Experiential learning can mean different things to different people, she explains, so it was important that they take the time to assess the needs of not only the students at the faculty but also the instructors who would be facilitating. Based on the results of that survey, the team at the Lewtas Office determined that there was a deep need for greater communication and consistency in experiential learning projects at the Faculty.

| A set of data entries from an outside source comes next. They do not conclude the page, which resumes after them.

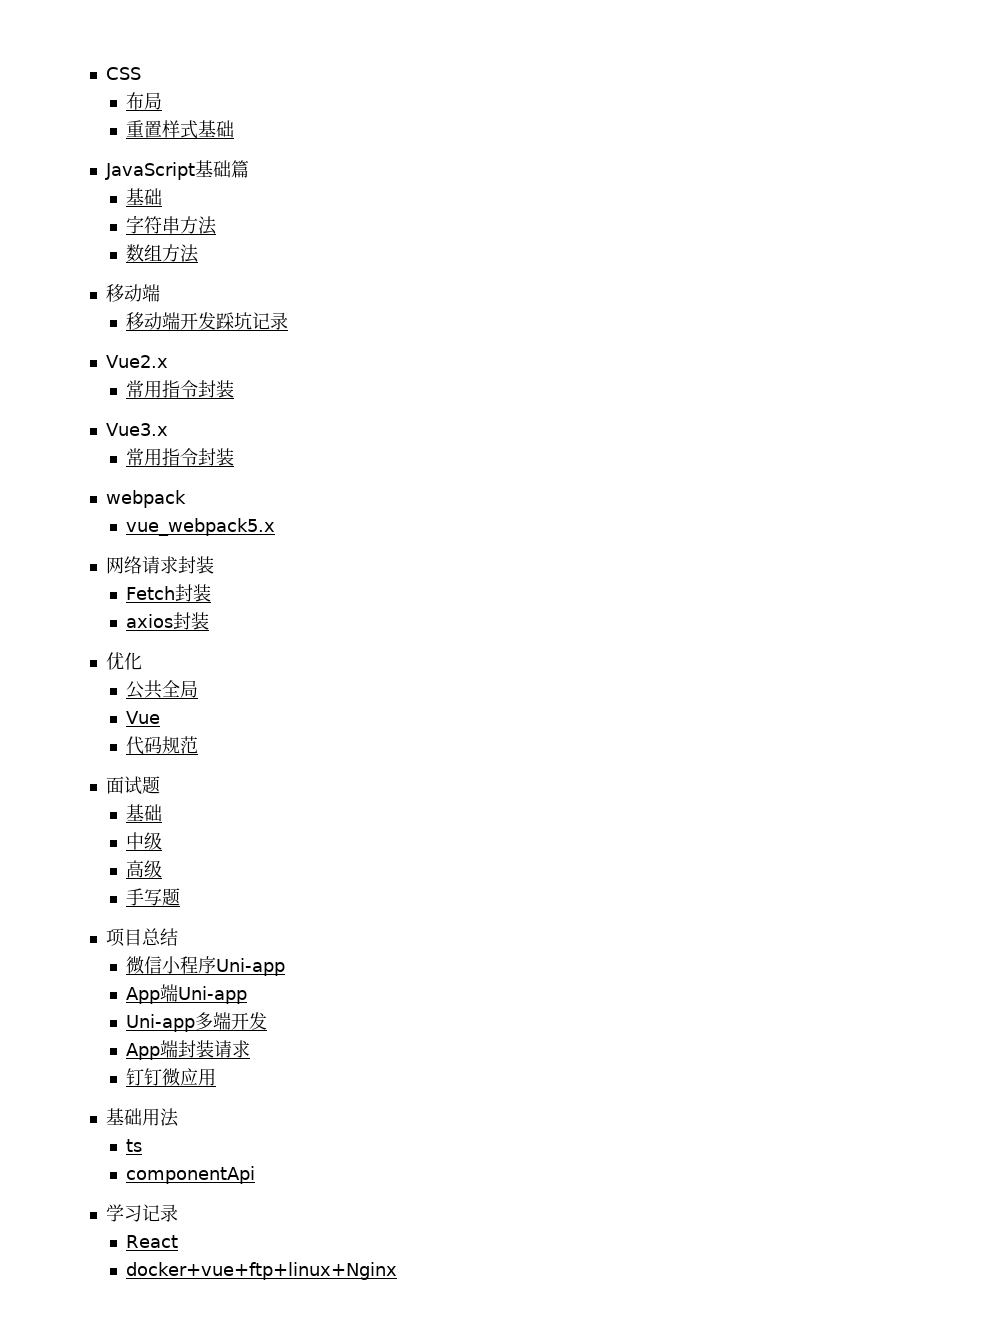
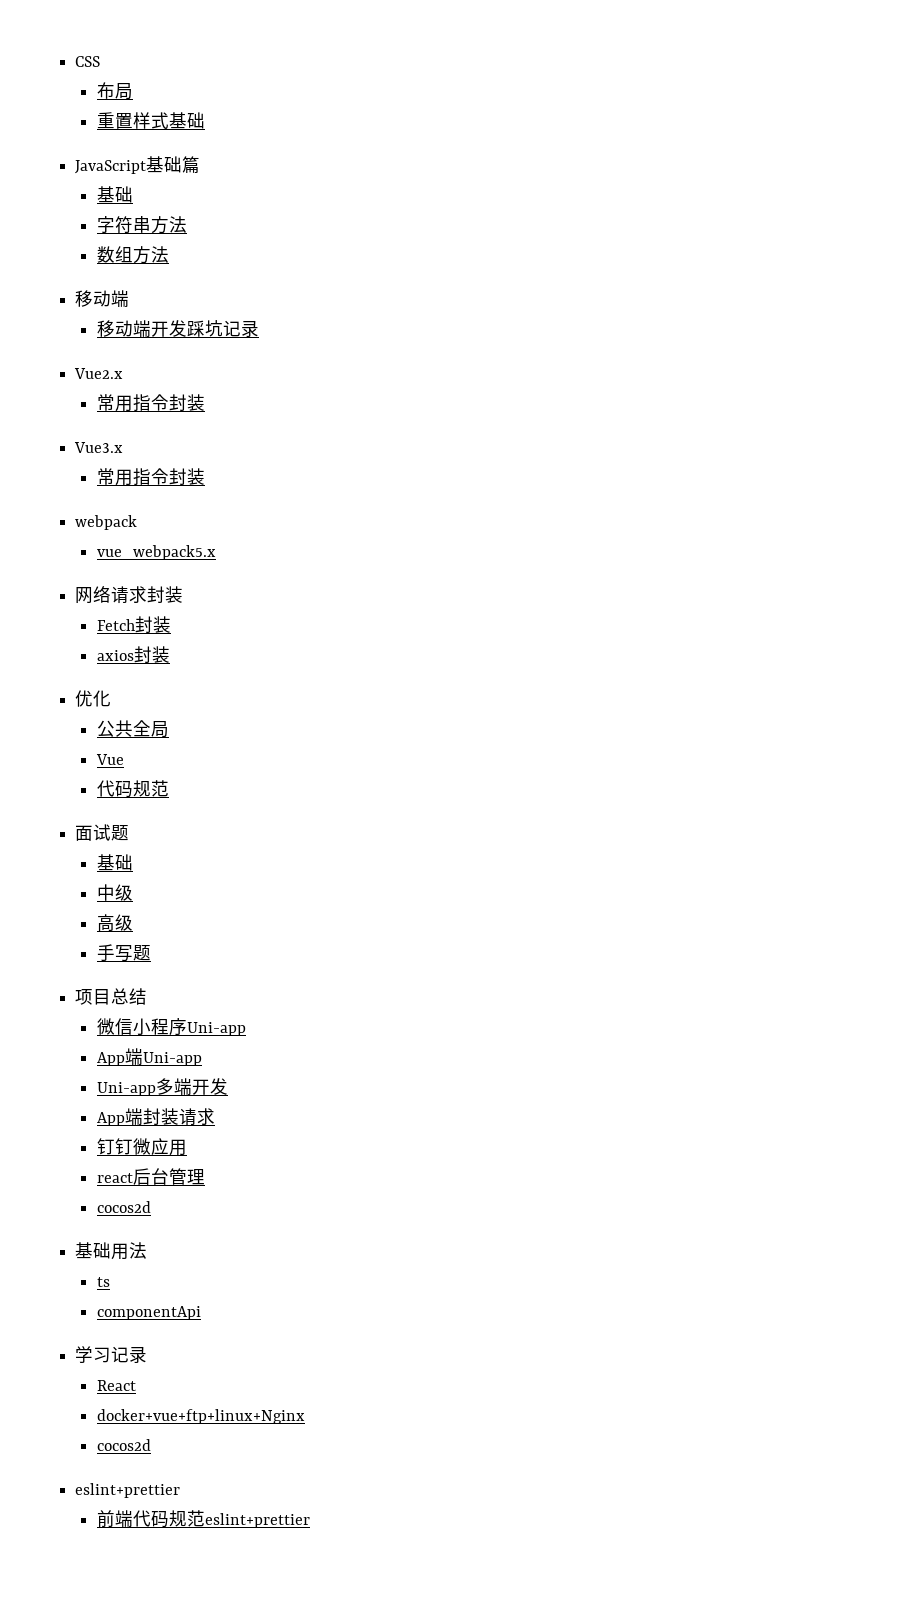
(217, 1077) none -> [97,1168,206,1185] [97,1201,152,1213] // react后台管理 // cocos2d
(398, 1271) none -> [97,1439,152,1451] [75,1483,181,1498] [97,1510,311,1528] // cocos2d // eslint+prettier // 前端代码规范eslint+prettier

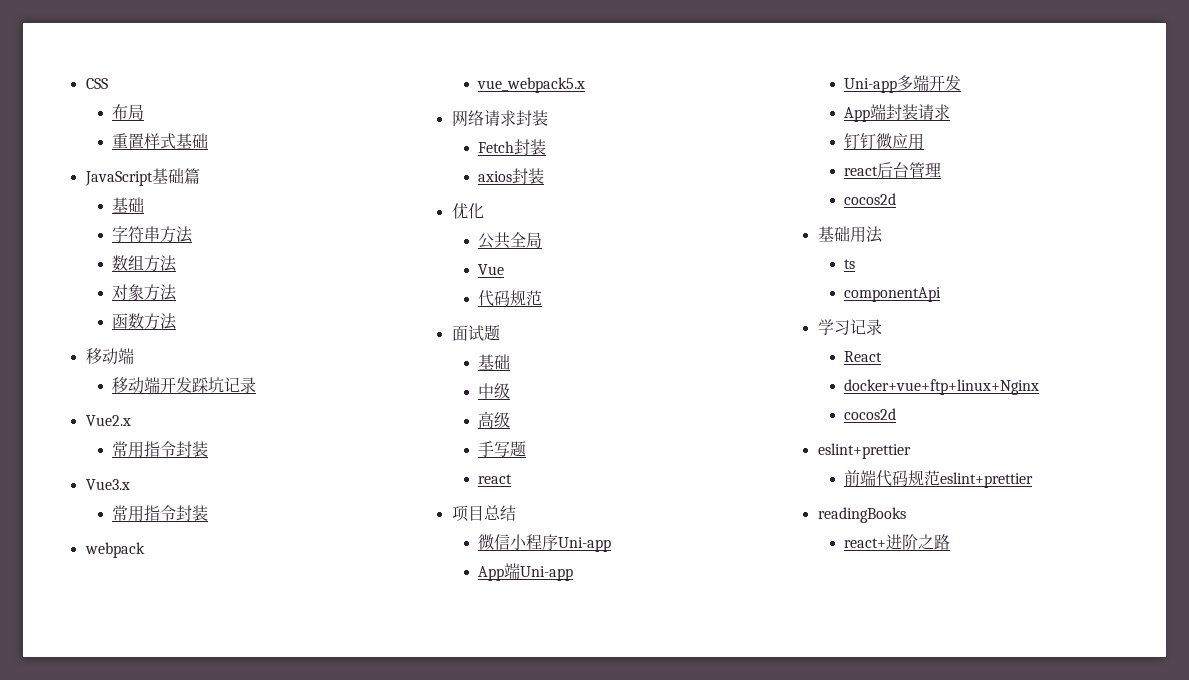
(170, 254) none -> [112,284,178,301] [112,313,178,330] // 对象方法 // 函数方法
(152, 953) none -> [478,474,513,484] // react
(311, 1520) none -> [817,507,906,523] [844,534,951,550] // readingBooks // react+进阶之路

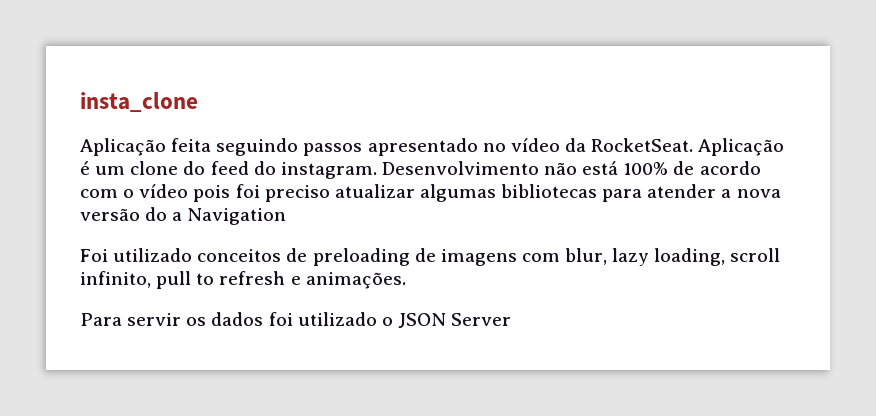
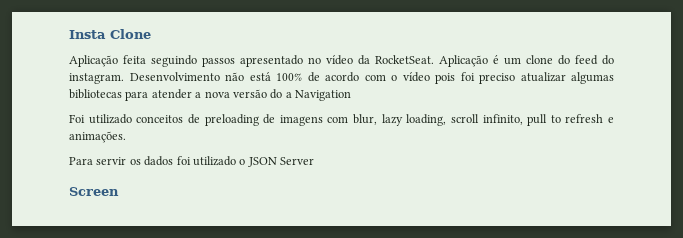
[80,92,198,112] insta_clone -> [69,29,151,39] Insta Clone
(512, 319) none -> [69,187,119,196] // Screen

To address this, they’ve developed a set of guiding principles for all experiential learning as well as a toolkit for instructors that covers everything from the basics for those who are incorporating experiential learning for the first time to best practices for writing an NDA for collaboration with external bodies.

BCom redesign

Alongside developing new guidelines and establishing best practices, Korey and the experiential learning committee have been collaborating on the redesign of the Bachelor of Commerce program to integrate an experiential learning requirement. Many of the Faculty’s graduate level programs have experiential requirements, like Desautels Capital Management, which puts students in our Master of Management in Finance at the helm of Canada’s first student-run investment management firm which comprises four funds with over $8 million in assets – but, up to this point there has been no requirement to complete an experiential learning module at the undergraduate level.

“The BCom, because it hasn’t been redesigned in a really long time, doesn’t have that,” explains Korey, “So although we do have a lot of experiential learning offerings, we don’t have it embedded within the program itself. What that would look like is, in order to graduate with a Bachelor of Commerce, all students would have to do at least three credits of substantial experiential learning.”

What’s most important, Korey says, is that students from all backgrounds have equal access to experiential learning. While the BCom redesign is one step towards that, Korey and her team have also been working on a new course for undergraduates called “Guided Experiential Learning,” which will allow students to get course credit for outside experiential activities.

“Many schools have co-ops where students will take an entire semester and do an internship,” explains Korey. McGill doesn’t have a co-op for a number of reasons, but what we want is for students to still have the opportunity to engage in these internships.”

Student favourite

Korey and her team recognize that not all students can take unpaid or full-time internships due to a variety of reasons but can still engage in other meaningful experiences. Whereas other institutions may see activities like part-time work to fund studies as a detriment to their academic success, the Lewtas Office is designing this course with the opposite in mind, to leverage the activities students are already doing and help them see that they have value and can be meaningful experiential learning opportunities.

“We know that students love experiential learning,” says Korey. “This is a message we get over and over – that they’ve enjoyed the courses, the best courses they had were the ones where they did this project and they got to talk to so and so in this company and so we want their experience and their time at Desautels to be valuable and meaningful. I think we can often be very focused on end goals and outcomes but it’s also important, what they’re experiencing in the moment.”

Zhang credits her involvement in experiential learning opportunities like the IMSF, the Honours in Investment Management program and study trips to Israel, Ghana and Cote D’Ivoire with granting her the opportunity to meet and learn from accomplished industry professionals.

“Most importantly,” she says, “It has given me unique experiences shared by a handful of people whom I now call my friends.”